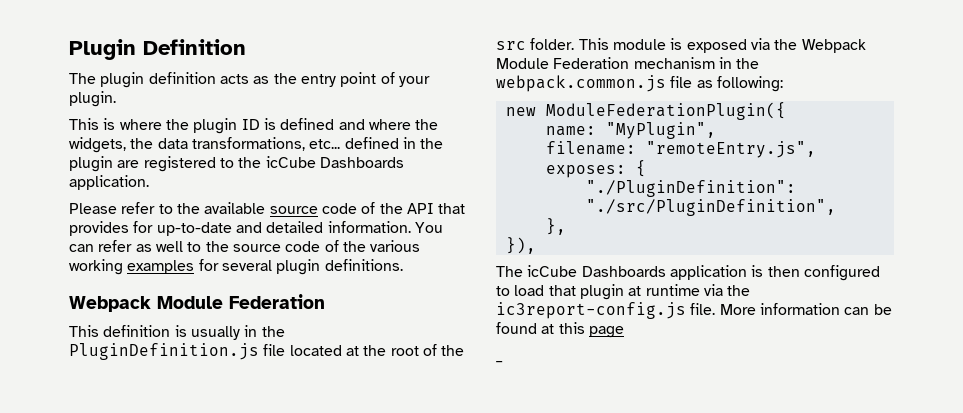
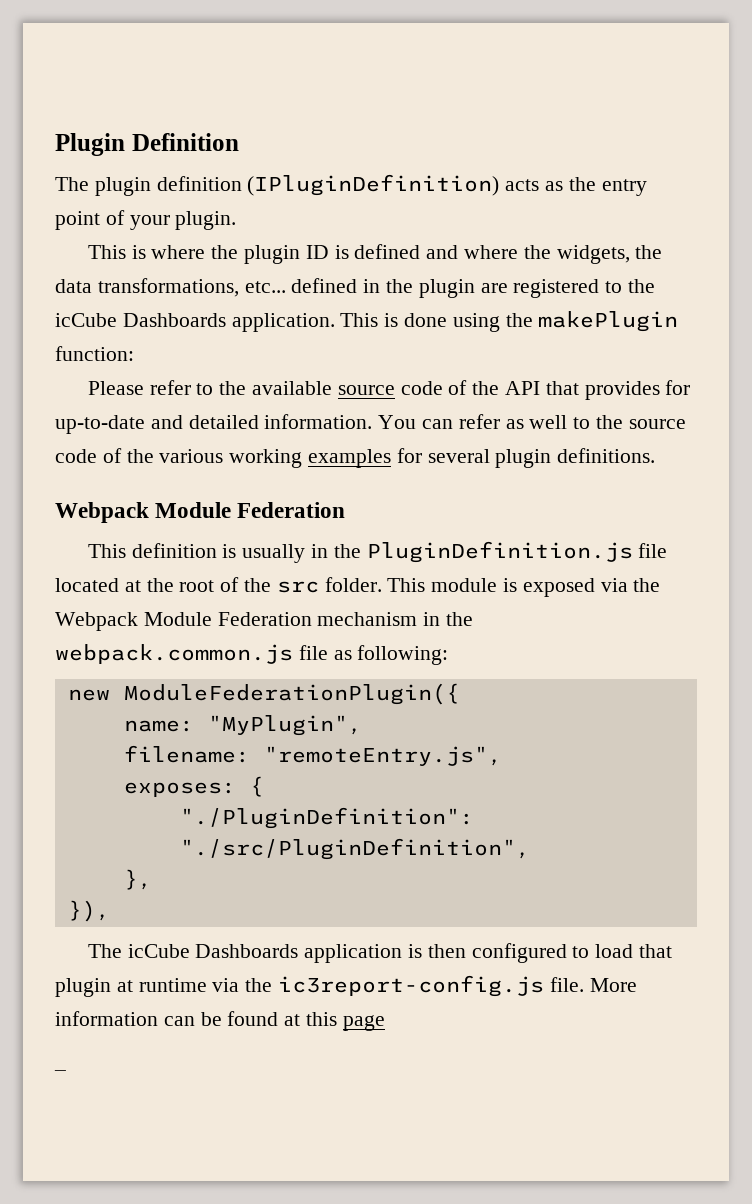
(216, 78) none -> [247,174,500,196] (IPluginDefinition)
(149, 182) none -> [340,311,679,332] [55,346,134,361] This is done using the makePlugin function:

-=-=-

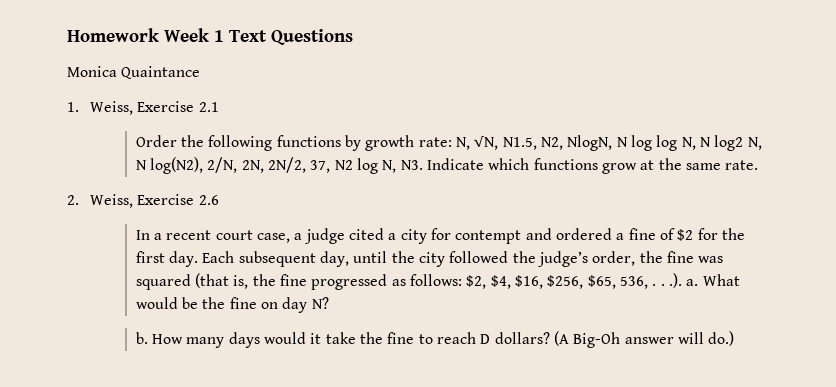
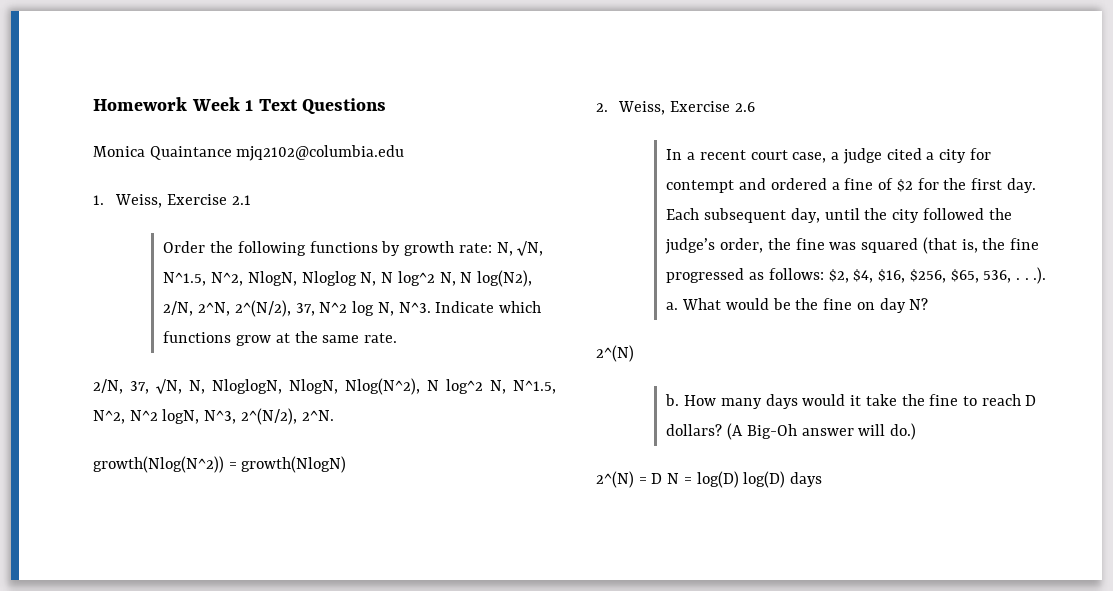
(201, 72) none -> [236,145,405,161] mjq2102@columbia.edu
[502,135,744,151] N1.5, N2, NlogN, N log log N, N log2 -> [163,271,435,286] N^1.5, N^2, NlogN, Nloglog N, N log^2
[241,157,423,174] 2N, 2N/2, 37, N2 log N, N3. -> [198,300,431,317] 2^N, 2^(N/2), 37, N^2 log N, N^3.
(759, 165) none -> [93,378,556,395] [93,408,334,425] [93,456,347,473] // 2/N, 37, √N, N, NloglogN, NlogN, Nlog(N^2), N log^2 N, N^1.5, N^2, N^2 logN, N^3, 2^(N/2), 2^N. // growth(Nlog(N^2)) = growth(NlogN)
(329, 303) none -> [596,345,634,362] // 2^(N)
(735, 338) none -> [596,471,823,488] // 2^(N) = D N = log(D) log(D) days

-=-=-

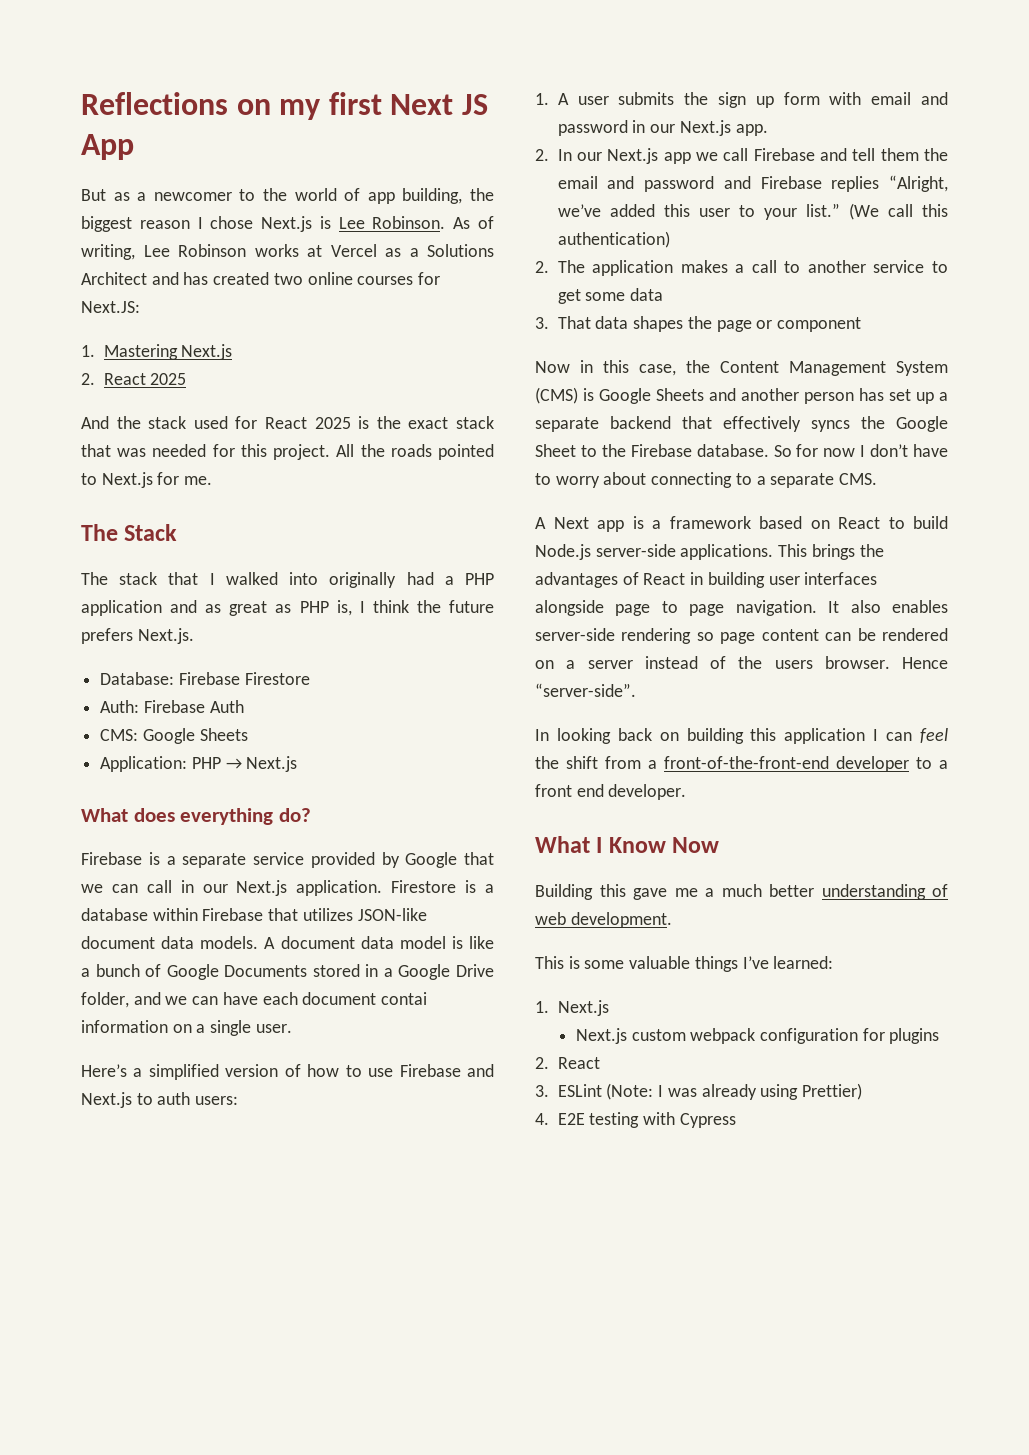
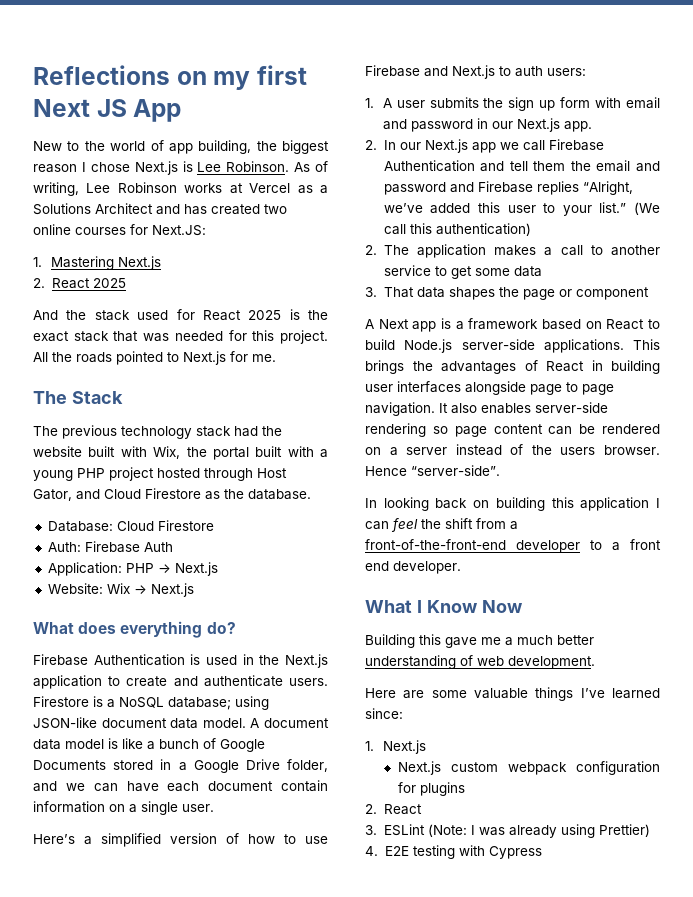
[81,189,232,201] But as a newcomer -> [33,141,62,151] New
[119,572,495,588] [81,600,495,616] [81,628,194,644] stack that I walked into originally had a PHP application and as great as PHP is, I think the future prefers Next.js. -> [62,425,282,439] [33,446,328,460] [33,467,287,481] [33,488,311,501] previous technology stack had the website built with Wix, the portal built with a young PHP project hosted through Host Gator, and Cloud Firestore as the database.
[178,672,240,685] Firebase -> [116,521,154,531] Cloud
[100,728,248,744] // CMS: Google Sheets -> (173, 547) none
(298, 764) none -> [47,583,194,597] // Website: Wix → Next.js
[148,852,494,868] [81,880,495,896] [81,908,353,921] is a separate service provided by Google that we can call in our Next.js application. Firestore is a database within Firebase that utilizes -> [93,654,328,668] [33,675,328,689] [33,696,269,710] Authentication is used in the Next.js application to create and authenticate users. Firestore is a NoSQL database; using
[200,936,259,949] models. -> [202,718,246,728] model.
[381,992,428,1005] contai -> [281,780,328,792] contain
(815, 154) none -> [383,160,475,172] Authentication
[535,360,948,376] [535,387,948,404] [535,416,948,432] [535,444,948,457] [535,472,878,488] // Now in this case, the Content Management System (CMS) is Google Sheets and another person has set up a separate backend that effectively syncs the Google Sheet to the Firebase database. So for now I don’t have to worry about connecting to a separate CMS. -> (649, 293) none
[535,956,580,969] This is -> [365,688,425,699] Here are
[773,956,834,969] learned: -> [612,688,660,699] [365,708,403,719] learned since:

-=-=-

Find how many lines in the data above include the string "database", and give that number alone.

3